Posted by Kevin at 02:14 PM | Comments (1)

July 02, 2005

Disneyland News

Space Mountain is open! We rode it yesterday!

[Note to non-Disneyphiles: Space Mountain is Disneyland's outer-space themed 'dark' roller coaster. The ride is totally enclosed and unlit, except for some 'stars' and such -- so what might be a thoroughly pedestrian coaster, were it outside in the daylight at some carnival (it only goes 32 mph), acquires a whole new dimension because you don't know what's happening. Unless you rode it over and over again as kids, like Shelby and me ...]

While running errands Thursday, I noticed a bus shelter ad that proclaimed "Space Mountain -- It's Back!" Being an up-to-date Disneyland guy, I knew that Space Mountain was scheduled to open from its over two-year-long refurbishment on July 15th, two weeks away. To promise people a blockbuster rollercoaster and then crush their hopes once they got to the park with the news that Space Mountain wasn't quite back -- Disney couldn't be that cruel, could they? And if Space Mountain was back now, we'd have a chance to ride it yesterday, our last chance until August 21st (our annual passports, since we're too cheap to pay for deluxe annual passports, aren't quite annual -- we're "blacked out" for Saturdays, major holidays, and most of the summer).

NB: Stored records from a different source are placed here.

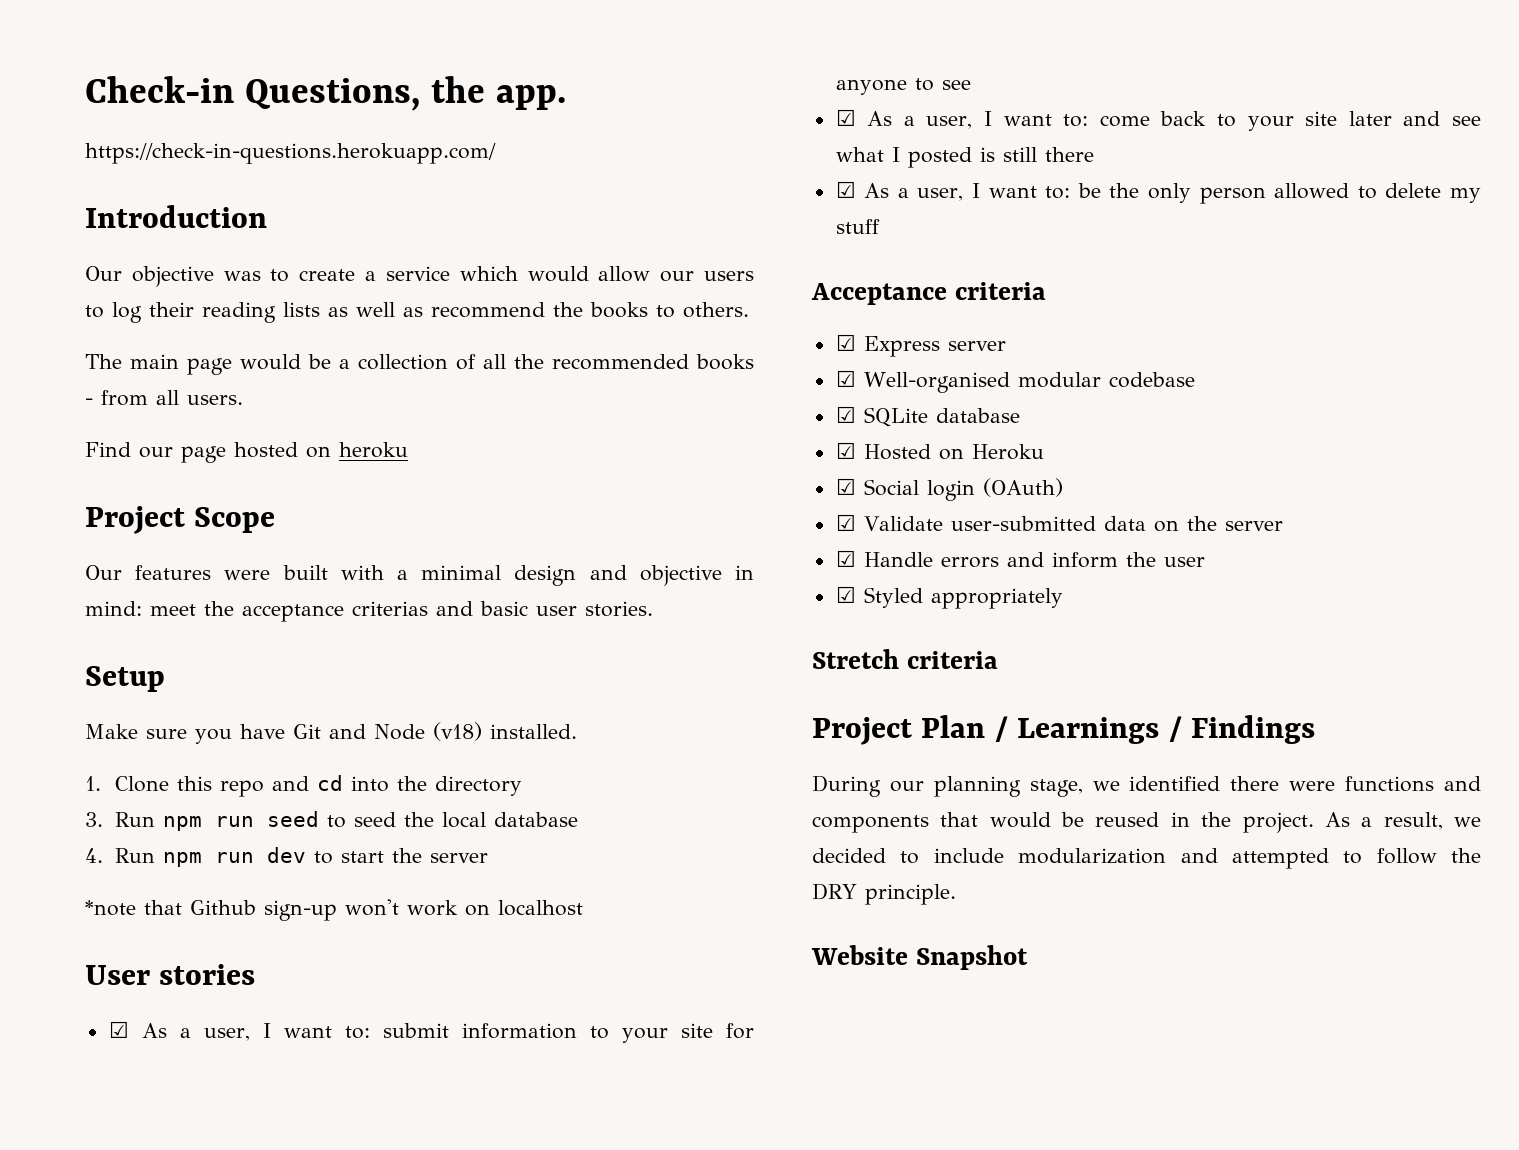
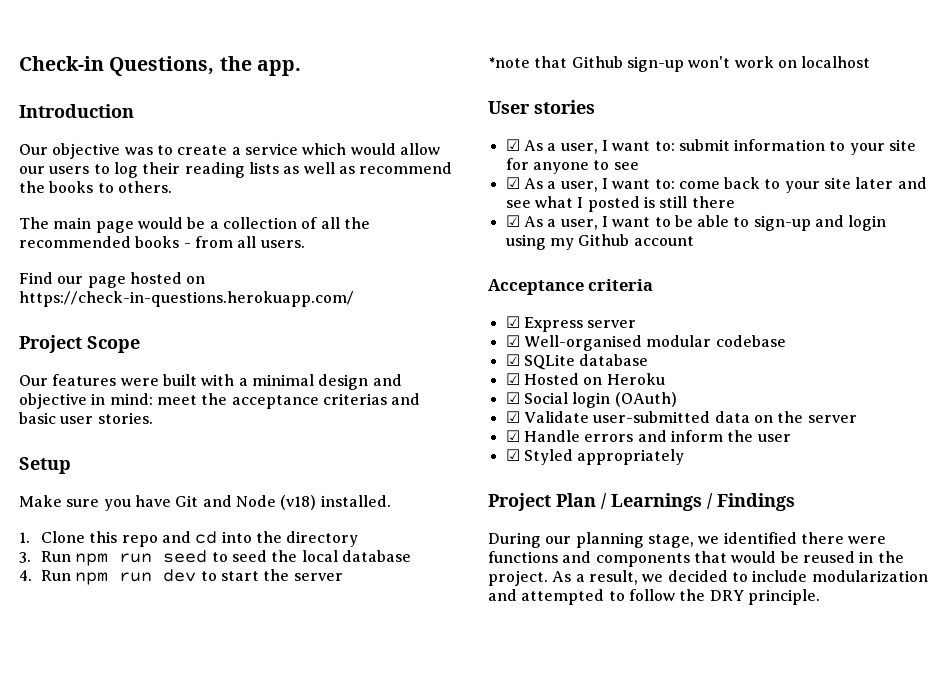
[85,143,496,164] // https://check-in-questions.herokuapp.com/ -> (301, 68) none
[339,442,408,458] heroku -> [19,291,354,307] https://check-in-questions.herokuapp.com/
[1045,183,1482,204] [835,219,880,234] to: be the only person allowed to delete my stuff -> [654,215,887,231] [505,234,694,250] to be able to sign-up and login using my Github account
[812,649,999,669] // Stretch criteria -> (685, 457) none
[811,945,1029,970] // Website Snapshot -> (820, 597) none

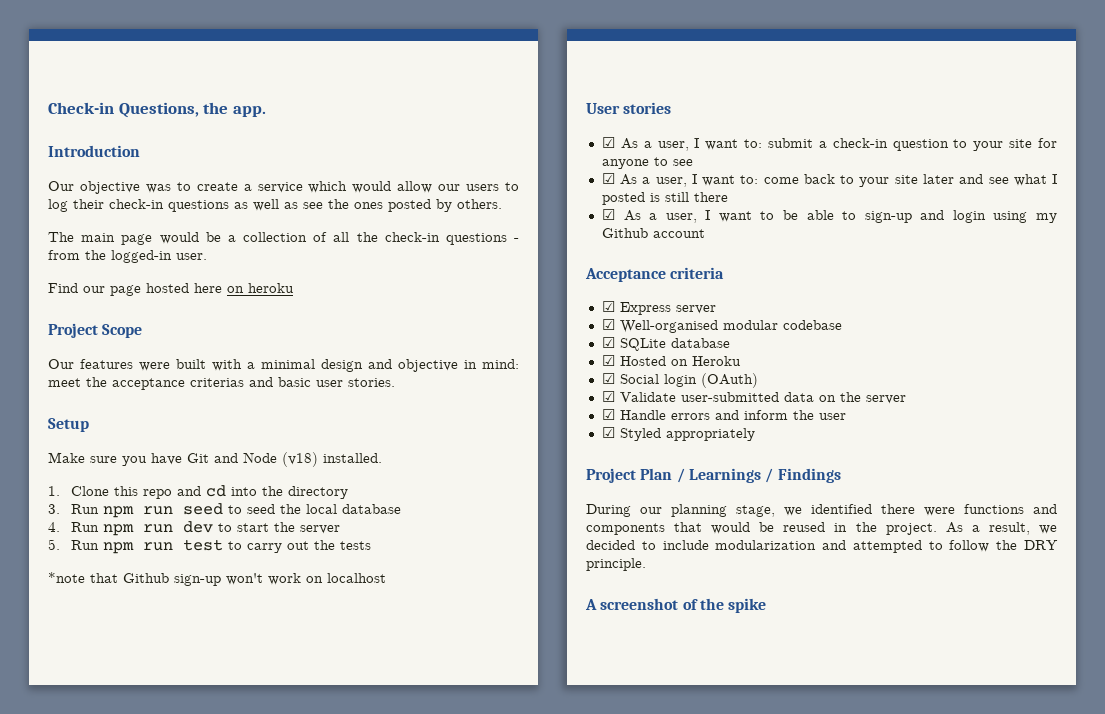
[184,162,279,178] reading lists -> [109,199,229,212] check-in questions
[359,162,453,174] [19,181,114,193] recommend the books to -> [303,199,452,212] see the ones posted by
[19,236,305,248] recommended books - from all users. -> [384,232,520,245] [48,250,207,263] check-in questions - from the logged-in user.
[186,276,206,284] [19,291,354,307] on https://check-in-questions.herokuapp.com/ -> [194,283,294,293] here on heroku
(343, 577) none -> [48,539,371,554] // 5. Run npm run test to carry out the tests
[734,139,826,151] information -> [818,138,949,151] a check-in question
(820, 597) none -> [585,598,767,613] // A screenshot of the spike

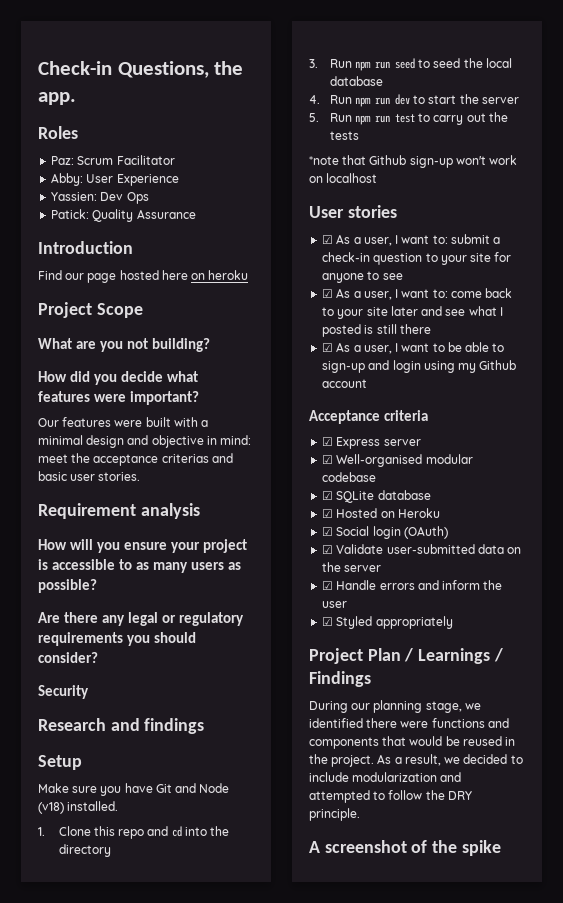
[48,145,140,157] [48,181,519,194] [48,199,502,212] [48,232,520,245] [48,250,207,263] Introduction // Our objective was to create a service which would allow our users to log their check-in questions as well as see the ones posted by others. // The main page would be a collection of all the check-in questions - from the logged-in user. -> [38,126,78,139] [51,155,175,165] [51,173,179,186] [51,192,149,204] [51,209,196,222] [38,241,133,254] Roles // Paz: Scrum Facilitator // Abby: User Experience // Yassien: Dev Ops // Patick: Quality Assurance // Introduction
(143, 331) none -> [38,338,211,352] [38,371,199,385] [38,391,200,405] // What are you not building? // How did you decide what features were important?
(395, 382) none -> [38,503,200,519] [38,539,248,553] [38,559,242,573] [38,579,97,593] [38,612,245,626] [38,632,197,646] [38,652,98,663] [38,685,89,699] [38,718,205,734] // Requirement analysis // How will you ensure your project is accessible to as many users as possible? // Are there any legal or regulatory requirements you should consider? // Security // Research and findings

Checking the messageboards at mouseplanet.com seemed to indicate that Space Mountain was having a "soft" opening -- open to the public, but you're taking your chances on it being closed at any time. So, we decided to drive over and take a look. Posted waiting time at the entrance was 105 minutes, but we managed to get through the line and the ride in around 55 minutes -- comparable to the summertime Disneyland experiences of our youth.

And how was the "new" Space Mountain? They did a good job on the rehab of the ride building and the waiting area -- its previous very-1970s very-2001 appearance has been updated to a more-contemporary science-future look. The entry and exit tunnels -- your car gets 'launched' as you leave the waiting area, and then braked or decompressed or something as you leave 'space' and come back into the loading zone -- have had their special effects updated with all kinds of modern flashing-light technology. If playing 1980s-era Nintendo games on 20" TVs was enough to induce epilepsy in children, they'd better have a gurney or two off to the side of the unloading area, because the reentry is going to leave them flopping like fish.

As for the ride itself, nothing has changed. It took them two years to disassemble and remove the old roller coaster and put a brand-new one exactly like it in its place. The atmospherics are different: where everything used to be faintly lit by an orange 'satellite' in the center of the room, and the darkened line area used to have windows looking onto the ride, the new version is completely dark, except for the light of 'stars' projected around. There's supposed to be a rockin' new soundtrack to accompany your ride, but in one of those soft-opening glitches, our car was silent. Still, you'd think that they'd change around the track at least a little bit -- put in a new drop or a fillip here and here, to throw a bone to the SoCal residents and hardcore types. (Or throw in a loop or two, like Disneyland Paris' version of Space Mountain ...)

We'll have to come back in August for a second impression!

[You can compare and contrast my review with what Shelby had to say.]